All records are to be retyped faithfully and completely.
Supplied information Block Start
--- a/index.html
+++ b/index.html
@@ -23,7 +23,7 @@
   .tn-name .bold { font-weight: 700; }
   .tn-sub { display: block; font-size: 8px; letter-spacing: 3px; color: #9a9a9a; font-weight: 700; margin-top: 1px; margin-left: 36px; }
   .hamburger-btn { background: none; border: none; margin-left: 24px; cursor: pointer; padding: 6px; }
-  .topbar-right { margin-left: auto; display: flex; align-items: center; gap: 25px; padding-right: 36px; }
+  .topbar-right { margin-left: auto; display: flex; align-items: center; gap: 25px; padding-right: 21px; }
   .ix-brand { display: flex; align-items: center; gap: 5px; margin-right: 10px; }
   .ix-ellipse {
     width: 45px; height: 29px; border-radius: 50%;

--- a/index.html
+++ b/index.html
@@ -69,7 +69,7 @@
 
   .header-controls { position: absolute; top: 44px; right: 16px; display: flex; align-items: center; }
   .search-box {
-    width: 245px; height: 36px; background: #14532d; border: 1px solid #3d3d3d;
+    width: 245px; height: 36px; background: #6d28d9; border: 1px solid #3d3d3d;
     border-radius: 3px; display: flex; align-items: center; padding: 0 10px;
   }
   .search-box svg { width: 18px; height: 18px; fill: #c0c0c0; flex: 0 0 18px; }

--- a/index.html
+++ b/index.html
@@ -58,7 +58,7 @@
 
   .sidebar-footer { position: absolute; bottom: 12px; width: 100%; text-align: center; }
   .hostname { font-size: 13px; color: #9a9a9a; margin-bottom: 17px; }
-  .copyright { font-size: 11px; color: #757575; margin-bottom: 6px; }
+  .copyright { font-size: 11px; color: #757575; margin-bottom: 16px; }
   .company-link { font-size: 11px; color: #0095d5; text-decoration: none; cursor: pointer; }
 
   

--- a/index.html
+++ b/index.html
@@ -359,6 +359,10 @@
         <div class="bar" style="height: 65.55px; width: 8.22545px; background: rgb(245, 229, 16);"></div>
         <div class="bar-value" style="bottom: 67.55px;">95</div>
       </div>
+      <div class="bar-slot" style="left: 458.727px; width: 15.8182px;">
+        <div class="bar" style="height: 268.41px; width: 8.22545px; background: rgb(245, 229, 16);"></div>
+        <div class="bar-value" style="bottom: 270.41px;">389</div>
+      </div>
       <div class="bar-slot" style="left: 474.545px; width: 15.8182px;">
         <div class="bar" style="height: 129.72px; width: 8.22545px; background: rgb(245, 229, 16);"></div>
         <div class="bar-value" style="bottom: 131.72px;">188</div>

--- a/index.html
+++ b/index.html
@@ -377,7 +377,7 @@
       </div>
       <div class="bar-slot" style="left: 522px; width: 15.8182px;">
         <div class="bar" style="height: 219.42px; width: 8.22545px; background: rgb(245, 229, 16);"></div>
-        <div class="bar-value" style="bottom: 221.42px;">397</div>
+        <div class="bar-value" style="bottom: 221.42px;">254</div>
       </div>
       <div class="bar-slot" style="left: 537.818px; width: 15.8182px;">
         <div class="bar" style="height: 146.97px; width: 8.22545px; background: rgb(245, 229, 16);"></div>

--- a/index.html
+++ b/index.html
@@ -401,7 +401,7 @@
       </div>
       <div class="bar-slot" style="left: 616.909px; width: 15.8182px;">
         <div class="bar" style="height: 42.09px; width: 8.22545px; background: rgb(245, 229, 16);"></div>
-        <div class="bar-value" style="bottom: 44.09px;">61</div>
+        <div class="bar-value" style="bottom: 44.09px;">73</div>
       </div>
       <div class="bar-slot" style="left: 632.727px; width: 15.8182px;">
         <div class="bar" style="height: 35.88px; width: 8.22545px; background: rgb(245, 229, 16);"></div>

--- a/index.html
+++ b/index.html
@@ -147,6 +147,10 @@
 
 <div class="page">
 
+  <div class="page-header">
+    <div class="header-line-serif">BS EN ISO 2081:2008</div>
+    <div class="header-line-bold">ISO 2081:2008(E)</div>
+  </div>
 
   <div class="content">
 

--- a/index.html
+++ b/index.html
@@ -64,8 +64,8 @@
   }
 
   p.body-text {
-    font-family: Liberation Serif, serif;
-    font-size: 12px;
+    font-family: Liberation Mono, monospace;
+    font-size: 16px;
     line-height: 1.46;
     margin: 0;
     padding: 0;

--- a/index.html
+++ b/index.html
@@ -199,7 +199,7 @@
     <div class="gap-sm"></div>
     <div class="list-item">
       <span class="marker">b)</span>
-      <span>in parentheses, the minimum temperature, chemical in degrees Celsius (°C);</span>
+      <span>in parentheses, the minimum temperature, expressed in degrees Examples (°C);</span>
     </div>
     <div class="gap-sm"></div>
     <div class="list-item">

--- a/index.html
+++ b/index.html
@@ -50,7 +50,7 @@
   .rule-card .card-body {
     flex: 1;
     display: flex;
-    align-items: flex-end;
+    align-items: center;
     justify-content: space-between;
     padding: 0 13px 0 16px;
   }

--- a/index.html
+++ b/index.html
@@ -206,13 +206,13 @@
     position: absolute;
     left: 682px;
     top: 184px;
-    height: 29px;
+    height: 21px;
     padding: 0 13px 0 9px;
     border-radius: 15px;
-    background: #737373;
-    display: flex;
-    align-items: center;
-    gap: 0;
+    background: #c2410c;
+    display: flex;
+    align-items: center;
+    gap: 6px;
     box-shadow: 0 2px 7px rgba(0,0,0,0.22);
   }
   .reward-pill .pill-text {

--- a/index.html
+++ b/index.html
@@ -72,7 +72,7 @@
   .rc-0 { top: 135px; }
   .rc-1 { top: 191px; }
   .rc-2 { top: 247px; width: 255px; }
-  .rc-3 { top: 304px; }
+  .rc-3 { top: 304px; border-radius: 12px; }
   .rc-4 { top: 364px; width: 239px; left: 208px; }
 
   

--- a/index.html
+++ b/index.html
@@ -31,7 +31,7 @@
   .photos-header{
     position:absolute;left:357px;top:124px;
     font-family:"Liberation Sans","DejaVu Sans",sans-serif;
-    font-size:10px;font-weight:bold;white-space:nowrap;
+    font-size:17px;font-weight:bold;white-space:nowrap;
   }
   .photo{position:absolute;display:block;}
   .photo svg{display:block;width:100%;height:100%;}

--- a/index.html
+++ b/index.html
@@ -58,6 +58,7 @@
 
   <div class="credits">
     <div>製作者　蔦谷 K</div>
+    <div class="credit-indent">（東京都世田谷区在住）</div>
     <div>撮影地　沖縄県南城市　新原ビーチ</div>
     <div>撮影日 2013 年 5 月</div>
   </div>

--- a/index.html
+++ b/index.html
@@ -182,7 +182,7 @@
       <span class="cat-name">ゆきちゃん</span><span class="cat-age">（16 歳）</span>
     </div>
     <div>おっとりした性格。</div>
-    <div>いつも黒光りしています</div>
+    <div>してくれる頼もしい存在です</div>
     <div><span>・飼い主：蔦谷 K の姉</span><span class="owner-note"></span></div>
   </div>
Supplied information Block End
### Result of the exercise
--- a/index.html
+++ b/index.html
@@ -23,7 +23,7 @@
   .tn-name .bold { font-weight: 700; }
   .tn-sub { display: block; font-size: 8px; letter-spacing: 3px; color: #9a9a9a; font-weight: 700; margin-top: 1px; margin-left: 36px; }
   .hamburger-btn { background: none; border: none; margin-left: 24px; cursor: pointer; padding: 6px; }
-  .topbar-right { margin-left: auto; display: flex; align-items: center; gap: 25px; padding-right: 36px; }
+  .topbar-right { margin-left: auto; display: flex; align-items: center; gap: 25px; padding-right: 21px; }
   .ix-brand { display: flex; align-items: center; gap: 5px; margin-right: 10px; }
   .ix-ellipse {
     width: 45px; height: 29px; border-radius: 50%;

--- a/index.html
+++ b/index.html
@@ -69,7 +69,7 @@
 
   .header-controls { position: absolute; top: 44px; right: 16px; display: flex; align-items: center; }
   .search-box {
-    width: 245px; height: 36px; background: #14532d; border: 1px solid #3d3d3d;
+    width: 245px; height: 36px; background: #6d28d9; border: 1px solid #3d3d3d;
     border-radius: 3px; display: flex; align-items: center; padding: 0 10px;
   }
   .search-box svg { width: 18px; height: 18px; fill: #c0c0c0; flex: 0 0 18px; }

--- a/index.html
+++ b/index.html
@@ -58,7 +58,7 @@
 
   .sidebar-footer { position: absolute; bottom: 12px; width: 100%; text-align: center; }
   .hostname { font-size: 13px; color: #9a9a9a; margin-bottom: 17px; }
-  .copyright { font-size: 11px; color: #757575; margin-bottom: 6px; }
+  .copyright { font-size: 11px; color: #757575; margin-bottom: 16px; }
   .company-link { font-size: 11px; color: #0095d5; text-decoration: none; cursor: pointer; }
 
   

--- a/index.html
+++ b/index.html
@@ -359,6 +359,10 @@
         <div class="bar" style="height: 65.55px; width: 8.22545px; background: rgb(245, 229, 16);"></div>
         <div class="bar-value" style="bottom: 67.55px;">95</div>
       </div>
+      <div class="bar-slot" style="left: 458.727px; width: 15.8182px;">
+        <div class="bar" style="height: 268.41px; width: 8.22545px; background: rgb(245, 229, 16);"></div>
+        <div class="bar-value" style="bottom: 270.41px;">389</div>
+      </div>
       <div class="bar-slot" style="left: 474.545px; width: 15.8182px;">
         <div class="bar" style="height: 129.72px; width: 8.22545px; background: rgb(245, 229, 16);"></div>
         <div class="bar-value" style="bottom: 131.72px;">188</div>

--- a/index.html
+++ b/index.html
@@ -377,7 +377,7 @@
       </div>
       <div class="bar-slot" style="left: 522px; width: 15.8182px;">
         <div class="bar" style="height: 219.42px; width: 8.22545px; background: rgb(245, 229, 16);"></div>
-        <div class="bar-value" style="bottom: 221.42px;">397</div>
+        <div class="bar-value" style="bottom: 221.42px;">254</div>
       </div>
       <div class="bar-slot" style="left: 537.818px; width: 15.8182px;">
         <div class="bar" style="height: 146.97px; width: 8.22545px; background: rgb(245, 229, 16);"></div>

--- a/index.html
+++ b/index.html
@@ -401,7 +401,7 @@
       </div>
       <div class="bar-slot" style="left: 616.909px; width: 15.8182px;">
         <div class="bar" style="height: 42.09px; width: 8.22545px; background: rgb(245, 229, 16);"></div>
-        <div class="bar-value" style="bottom: 44.09px;">61</div>
+        <div class="bar-value" style="bottom: 44.09px;">73</div>
       </div>
       <div class="bar-slot" style="left: 632.727px; width: 15.8182px;">
         <div class="bar" style="height: 35.88px; width: 8.22545px; background: rgb(245, 229, 16);"></div>

--- a/index.html
+++ b/index.html
@@ -147,6 +147,10 @@
 
 <div class="page">
 
+  <div class="page-header">
+    <div class="header-line-serif">BS EN ISO 2081:2008</div>
+    <div class="header-line-bold">ISO 2081:2008(E)</div>
+  </div>
 
   <div class="content">
 

--- a/index.html
+++ b/index.html
@@ -64,8 +64,8 @@
   }
 
   p.body-text {
-    font-family: Liberation Serif, serif;
-    font-size: 12px;
+    font-family: Liberation Mono, monospace;
+    font-size: 16px;
     line-height: 1.46;
     margin: 0;
     padding: 0;

--- a/index.html
+++ b/index.html
@@ -199,7 +199,7 @@
     <div class="gap-sm"></div>
     <div class="list-item">
       <span class="marker">b)</span>
-      <span>in parentheses, the minimum temperature, chemical in degrees Celsius (°C);</span>
+      <span>in parentheses, the minimum temperature, expressed in degrees Examples (°C);</span>
     </div>
     <div class="gap-sm"></div>
     <div class="list-item">

--- a/index.html
+++ b/index.html
@@ -50,7 +50,7 @@
   .rule-card .card-body {
     flex: 1;
     display: flex;
-    align-items: flex-end;
+    align-items: center;
     justify-content: space-between;
     padding: 0 13px 0 16px;
   }

--- a/index.html
+++ b/index.html
@@ -206,13 +206,13 @@
     position: absolute;
     left: 682px;
     top: 184px;
-    height: 29px;
+    height: 21px;
     padding: 0 13px 0 9px;
     border-radius: 15px;
-    background: #737373;
-    display: flex;
-    align-items: center;
-    gap: 0;
+    background: #c2410c;
+    display: flex;
+    align-items: center;
+    gap: 6px;
     box-shadow: 0 2px 7px rgba(0,0,0,0.22);
   }
   .reward-pill .pill-text {

--- a/index.html
+++ b/index.html
@@ -72,7 +72,7 @@
   .rc-0 { top: 135px; }
   .rc-1 { top: 191px; }
   .rc-2 { top: 247px; width: 255px; }
-  .rc-3 { top: 304px; }
+  .rc-3 { top: 304px; border-radius: 12px; }
   .rc-4 { top: 364px; width: 239px; left: 208px; }
 
   

--- a/index.html
+++ b/index.html
@@ -31,7 +31,7 @@
   .photos-header{
     position:absolute;left:357px;top:124px;
     font-family:"Liberation Sans","DejaVu Sans",sans-serif;
-    font-size:10px;font-weight:bold;white-space:nowrap;
+    font-size:17px;font-weight:bold;white-space:nowrap;
   }
   .photo{position:absolute;display:block;}
   .photo svg{display:block;width:100%;height:100%;}

--- a/index.html
+++ b/index.html
@@ -58,6 +58,7 @@
 
   <div class="credits">
     <div>製作者　蔦谷 K</div>
+    <div class="credit-indent">（東京都世田谷区在住）</div>
     <div>撮影地　沖縄県南城市　新原ビーチ</div>
     <div>撮影日 2013 年 5 月</div>
   </div>

--- a/index.html
+++ b/index.html
@@ -182,7 +182,7 @@
       <span class="cat-name">ゆきちゃん</span><span class="cat-age">（16 歳）</span>
     </div>
     <div>おっとりした性格。</div>
-    <div>いつも黒光りしています</div>
+    <div>してくれる頼もしい存在です</div>
     <div><span>・飼い主：蔦谷 K の姉</span><span class="owner-note"></span></div>
   </div>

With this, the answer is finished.